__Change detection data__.

=-=-=-=-=

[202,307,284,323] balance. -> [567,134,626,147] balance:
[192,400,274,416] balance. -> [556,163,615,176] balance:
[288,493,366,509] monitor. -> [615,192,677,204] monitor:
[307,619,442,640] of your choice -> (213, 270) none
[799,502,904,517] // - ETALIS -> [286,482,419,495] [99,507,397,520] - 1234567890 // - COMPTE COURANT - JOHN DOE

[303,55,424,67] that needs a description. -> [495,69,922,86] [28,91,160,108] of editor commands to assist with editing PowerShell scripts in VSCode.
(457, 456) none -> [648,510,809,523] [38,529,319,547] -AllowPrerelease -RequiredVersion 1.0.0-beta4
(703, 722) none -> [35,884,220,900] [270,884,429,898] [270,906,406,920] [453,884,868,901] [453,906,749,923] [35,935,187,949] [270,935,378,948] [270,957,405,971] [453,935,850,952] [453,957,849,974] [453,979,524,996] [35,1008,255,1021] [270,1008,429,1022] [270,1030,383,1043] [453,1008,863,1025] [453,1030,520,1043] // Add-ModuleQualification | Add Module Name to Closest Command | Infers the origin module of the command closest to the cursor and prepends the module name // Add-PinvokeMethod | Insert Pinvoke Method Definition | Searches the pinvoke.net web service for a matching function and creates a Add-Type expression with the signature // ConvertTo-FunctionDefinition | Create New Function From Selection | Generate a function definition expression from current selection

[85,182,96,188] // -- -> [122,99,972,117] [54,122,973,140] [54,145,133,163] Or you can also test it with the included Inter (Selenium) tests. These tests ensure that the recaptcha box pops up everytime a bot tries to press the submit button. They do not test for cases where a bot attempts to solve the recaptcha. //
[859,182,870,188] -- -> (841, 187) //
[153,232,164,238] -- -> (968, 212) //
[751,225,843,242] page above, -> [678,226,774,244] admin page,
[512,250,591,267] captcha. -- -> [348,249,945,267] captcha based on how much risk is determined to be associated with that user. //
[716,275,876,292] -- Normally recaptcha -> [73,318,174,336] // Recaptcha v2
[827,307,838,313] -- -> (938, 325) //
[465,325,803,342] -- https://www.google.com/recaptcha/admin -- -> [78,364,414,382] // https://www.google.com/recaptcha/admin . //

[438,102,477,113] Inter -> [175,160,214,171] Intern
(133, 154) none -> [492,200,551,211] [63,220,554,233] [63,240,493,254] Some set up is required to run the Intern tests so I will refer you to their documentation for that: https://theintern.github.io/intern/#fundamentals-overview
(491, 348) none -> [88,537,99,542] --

=-=-=-=-=

__What you will do__.
Look above for the line that contains "[307,619,442,640] of your". Starting there, transcribe every line exactly until you have copied the line that contains "[303,55,424,67] that needs".

__Response__.
[307,619,442,640] of your choice -> (213, 270) none
[799,502,904,517] // - ETALIS -> [286,482,419,495] [99,507,397,520] - 1234567890 // - COMPTE COURANT - JOHN DOE

[303,55,424,67] that needs a description. -> [495,69,922,86] [28,91,160,108] of editor commands to assist with editing PowerShell scripts in VSCode.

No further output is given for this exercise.